Segment Start: ENTRIES PROVIDED
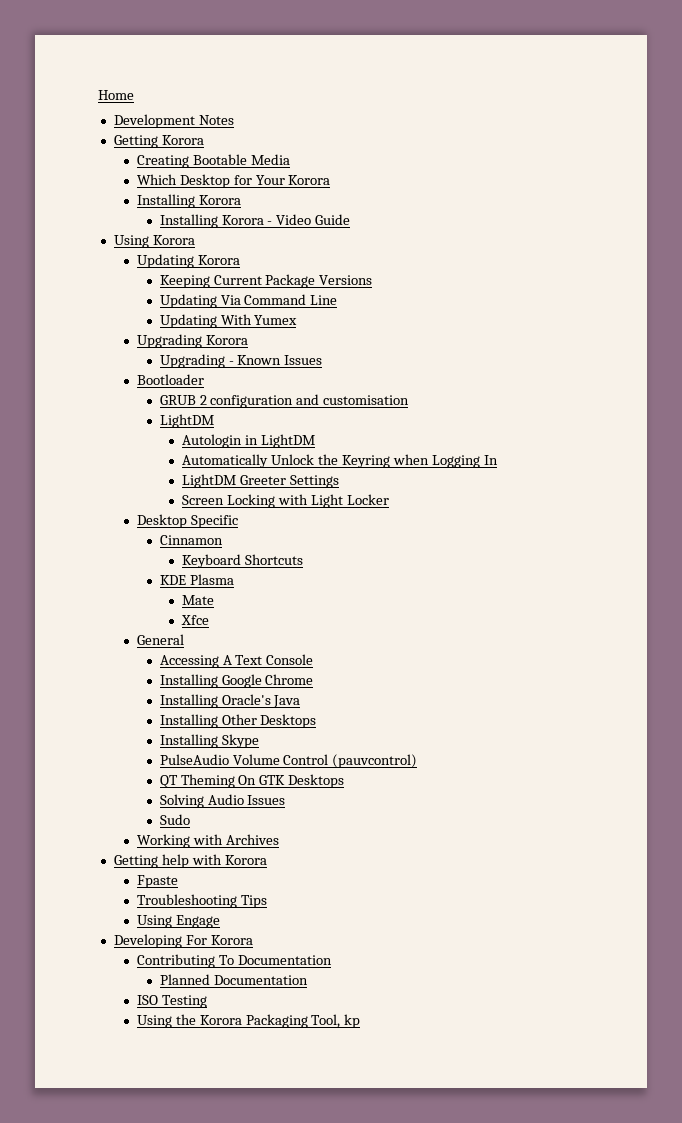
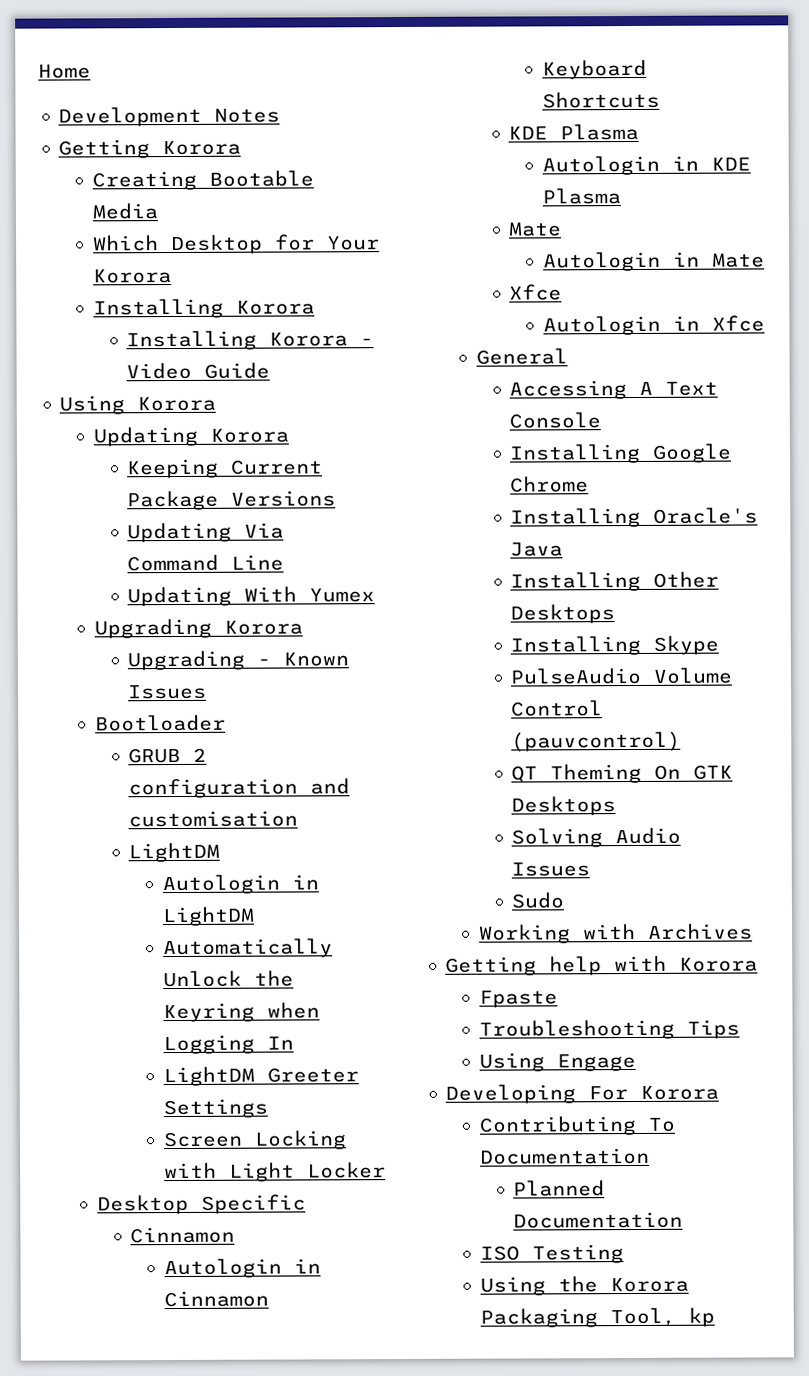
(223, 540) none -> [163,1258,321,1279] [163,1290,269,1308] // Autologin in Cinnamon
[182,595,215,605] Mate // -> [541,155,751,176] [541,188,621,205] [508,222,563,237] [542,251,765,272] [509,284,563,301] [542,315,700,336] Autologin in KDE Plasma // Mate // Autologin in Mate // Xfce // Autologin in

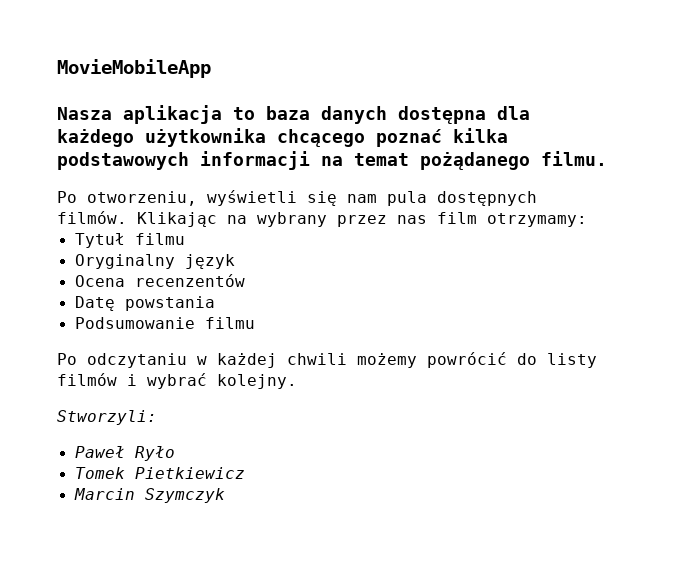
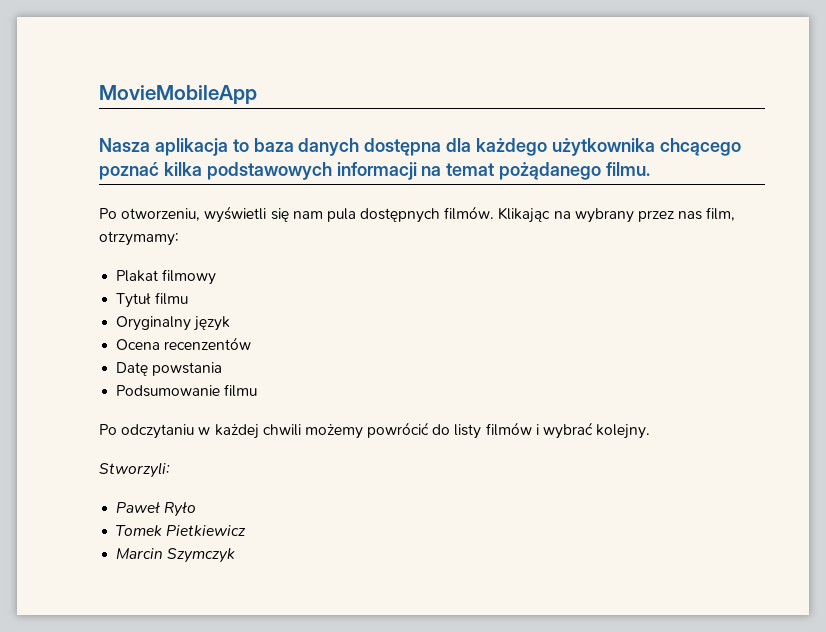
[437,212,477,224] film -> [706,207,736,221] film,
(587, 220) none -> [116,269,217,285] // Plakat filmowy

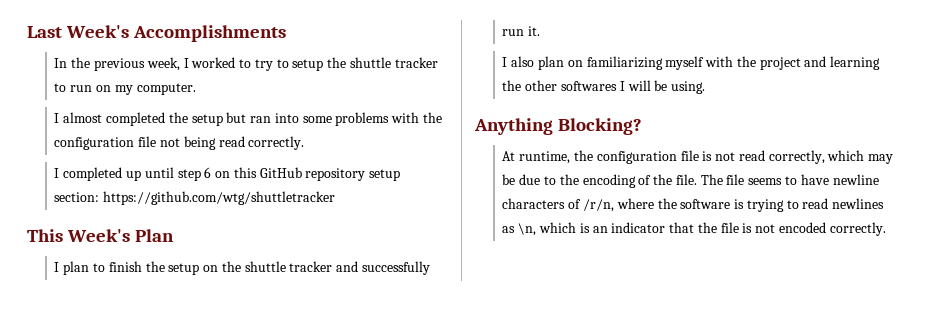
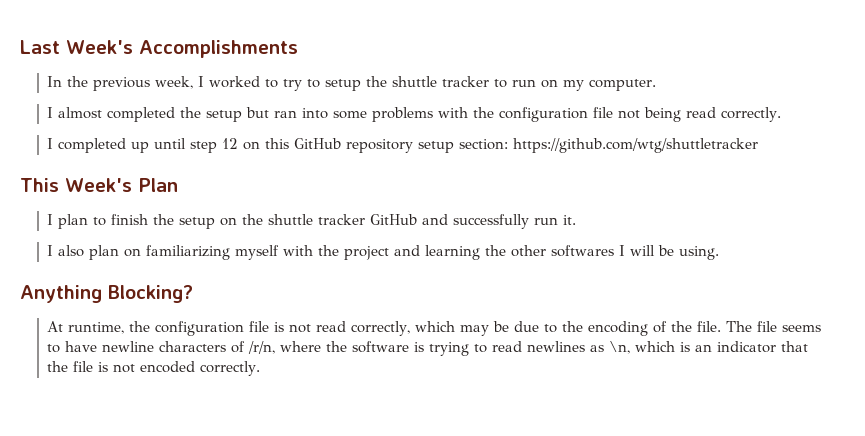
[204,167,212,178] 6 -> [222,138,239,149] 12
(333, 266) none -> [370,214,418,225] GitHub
Segment End: ENTRIES PROVIDED
INSTRUCTIONS FOR THE TASK: In the preceding records, how many lines include the word "none"? Reply with the number only.

RESULT: 3